WHAT TO WORK ON: The answer must be one number: how many lines below contain the word "node".

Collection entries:
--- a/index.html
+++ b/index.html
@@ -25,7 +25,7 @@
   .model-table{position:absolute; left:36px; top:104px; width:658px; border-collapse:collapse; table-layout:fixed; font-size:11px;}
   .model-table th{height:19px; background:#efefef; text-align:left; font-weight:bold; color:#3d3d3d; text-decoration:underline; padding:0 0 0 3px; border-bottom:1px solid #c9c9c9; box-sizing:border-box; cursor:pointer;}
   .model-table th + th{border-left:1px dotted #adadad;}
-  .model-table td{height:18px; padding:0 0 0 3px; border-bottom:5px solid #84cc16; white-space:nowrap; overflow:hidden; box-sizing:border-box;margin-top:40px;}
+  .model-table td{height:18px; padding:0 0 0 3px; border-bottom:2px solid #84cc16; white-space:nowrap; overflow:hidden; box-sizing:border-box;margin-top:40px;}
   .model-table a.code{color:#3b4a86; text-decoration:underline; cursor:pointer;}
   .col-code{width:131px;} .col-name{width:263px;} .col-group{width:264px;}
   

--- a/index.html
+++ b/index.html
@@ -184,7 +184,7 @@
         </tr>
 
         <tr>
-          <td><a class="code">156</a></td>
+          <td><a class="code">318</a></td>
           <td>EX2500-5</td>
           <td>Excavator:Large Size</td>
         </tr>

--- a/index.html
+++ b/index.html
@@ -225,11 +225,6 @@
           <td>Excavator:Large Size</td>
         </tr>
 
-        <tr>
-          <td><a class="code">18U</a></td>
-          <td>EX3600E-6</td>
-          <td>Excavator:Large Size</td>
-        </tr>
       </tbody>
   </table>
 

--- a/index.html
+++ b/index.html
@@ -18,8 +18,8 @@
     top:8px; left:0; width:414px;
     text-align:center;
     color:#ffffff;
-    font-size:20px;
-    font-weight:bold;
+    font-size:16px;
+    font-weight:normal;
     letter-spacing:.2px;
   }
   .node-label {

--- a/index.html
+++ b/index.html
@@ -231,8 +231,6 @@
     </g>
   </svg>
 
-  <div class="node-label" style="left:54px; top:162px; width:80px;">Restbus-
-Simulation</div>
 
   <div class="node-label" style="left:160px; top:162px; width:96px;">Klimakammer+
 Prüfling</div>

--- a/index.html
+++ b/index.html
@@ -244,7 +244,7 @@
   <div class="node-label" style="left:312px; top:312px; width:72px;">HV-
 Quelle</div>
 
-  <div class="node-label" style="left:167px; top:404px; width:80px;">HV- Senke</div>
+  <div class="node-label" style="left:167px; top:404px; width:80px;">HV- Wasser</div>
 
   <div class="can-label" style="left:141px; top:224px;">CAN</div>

SOLUTION BELOW: 6